Automate dependency updates so vulnerabilities like CVE-2025-14874 are patched within hours of disclosure, not weeks.

# .github/dependabot.yml
version: 2
updates:
  - package-ecosystem: "npm"
    directory: "/Dise-ador-experto-master"
    schedule:
      interval: "weekly"
    open-pull-requests-limit: 10

4. Wrap Email Sending in a Timeout

As a defense-in-depth measure, wrap sendMail calls with a timeout to limit blast radius even if a parser issue is discovered in the future:

const sendWithTimeout = (mailOptions, timeoutMs = 5000) => {
  return Promise.race([
    transporter.sendMail(mailOptions),
    new Promise((_, reject) =>
      setTimeout(() => reject(new Error('Email send timeout')), timeoutMs)
    ),
  ]);
};

5. Relevant Security Standards

  • OWASP A06:2021 – Vulnerable and Outdated Components: This is a textbook example of the risk of using unpatched third-party libraries.
  • CWE-400: Uncontrolled Resource Consumption: The root cause classification for this DoS vulnerability.
  • CWE-20: Improper Input Validation: The upstream parser failed to validate and reject malformed address inputs.

Key Takeaways

  • User-controlled email addresses must be validated before reaching Nodemailer's parser — even a single unvalidated to: field in a contact form was enough to trigger CVE-2025-14874.
  • Locking to nodemailer@6.10.1 in package-lock.json meant the project was silently exposed — always treat your lock file as a security artifact, not just a reproducibility tool.
  • The fix required a major version bump (6.x → 7.x), which means this class of DoS was significant enough to warrant a breaking-change release cycle — treat major security fixes with the same urgency as minor patches.
  • A single malicious HTTP request with no authentication could block the Node.js event loop entirely, making this a low-effort, high-impact attack against any publicly accessible endpoint using Nodemailer 6.x.
  • Defense-in-depth matters: Even after upgrading to 7.0.11, adding input validation with email-validator and a sendMail timeout provides layered protection against future parser vulnerabilities.

Conclusion

CVE-2025-14874 is a sharp reminder that third-party email libraries — often treated as "set it and forget it" infrastructure — can carry serious security debt. In the Dise-ador-experto-master project, the Nodemailer 6.10.1 lock in package-lock.json created a direct path for an unauthenticated attacker to crash the application with a single crafted email address string. The fix — upgrading to Nodemailer 7.0.11 — patches the address header parser to reject malicious inputs before they consume unbounded resources.

Beyond applying this specific patch, the lesson for every Node.js developer is clear: treat your package-lock.json as a living security document, automate dependency audits in your CI/CD pipeline, and never pass user-controlled strings to third-party parsers without first validating their format. A few lines of input validation can be the difference between a resilient application and one that falls to a single HTTP request.


This vulnerability was automatically detected and remediated by Orbis AppSec. For continuous dependency monitoring and automated security fixes, explore our platform.

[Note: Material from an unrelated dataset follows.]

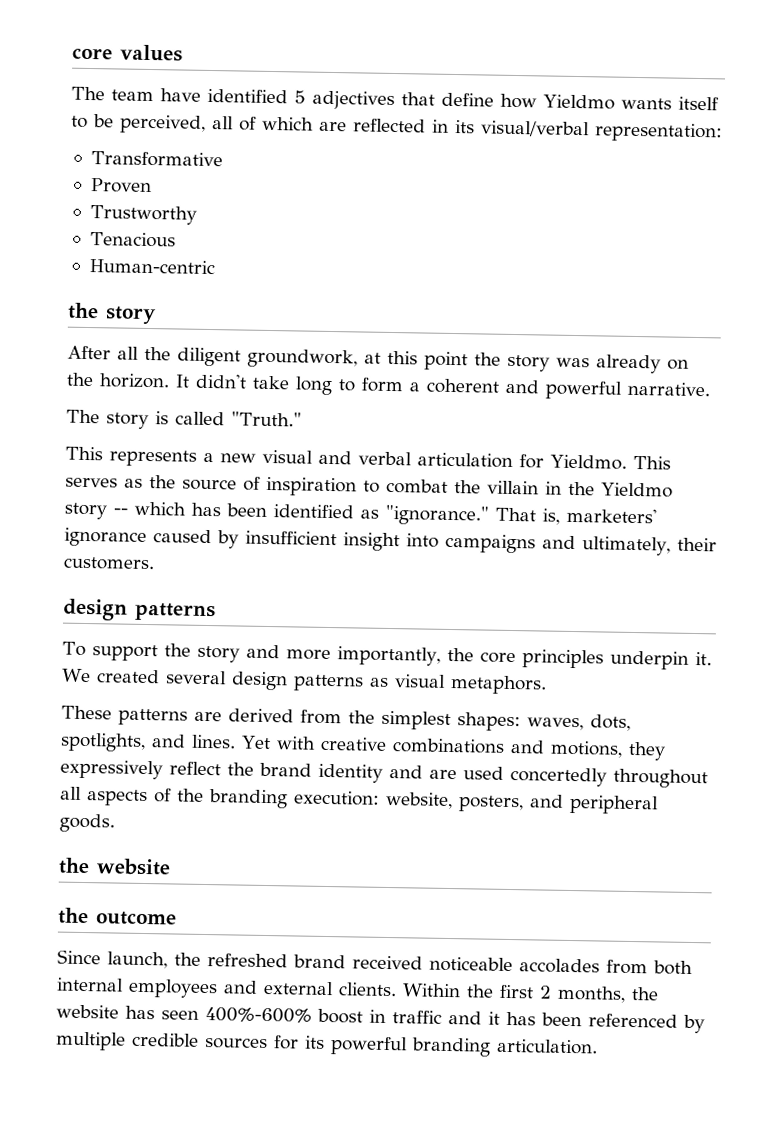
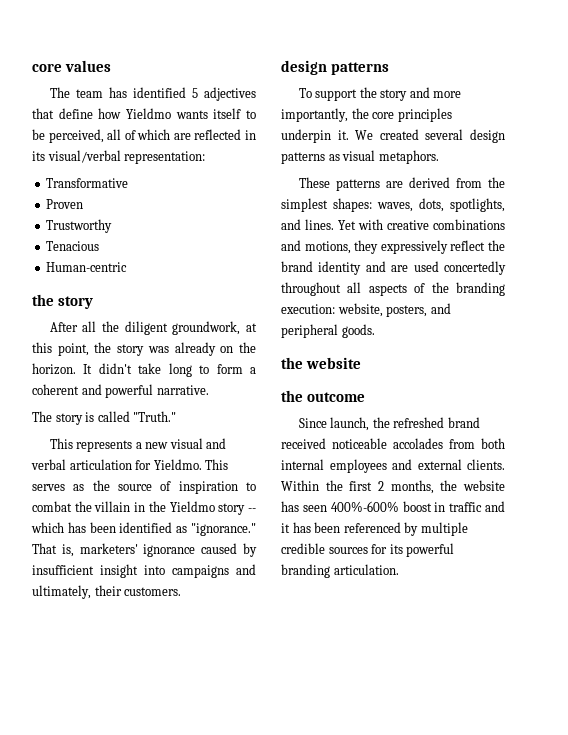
- The team have identified 5 adjectives that define how Yieldmo wants itself to be perceived, all of which are reflected in its visual/verbal representation:
+ The team has identified 5 adjectives that define how Yieldmo wants itself to be perceived, all of which are reflected in its visual/verbal representation:
- After all the diligent groundwork, at this point the story was already on the horizon.
+ After all the diligent groundwork, at this point, the story was already on the horizon.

Frequently Asked Questions

What is CVE-2025-14874 in Nodemailer?

CVE-2025-14874 is a Denial of Service vulnerability where a maliciously crafted email address header string causes Nodemailer's parser to hang or crash, disrupting email functionality for the entire application.

How do you prevent Nodemailer DoS in Node.js?

Upgrade Nodemailer to version 7.0.11 or later, validate all email address inputs before passing them to Nodemailer, and avoid forwarding raw user-supplied strings directly into mail headers.

What CWE is this Nodemailer vulnerability?

CWE-400 — Uncontrolled Resource Consumption ("Resource Exhaustion"), because the crafted input causes the parser to consume excessive CPU or time without bound.

Is input validation alone enough to prevent this Nodemailer DoS?

No. While validating email address format (e.g., with a regex or a library like `validator.js`) reduces exposure, the root fix must be the Nodemailer upgrade to 7.0.11, which patches the parser itself.

Can static analysis detect this Nodemailer vulnerability?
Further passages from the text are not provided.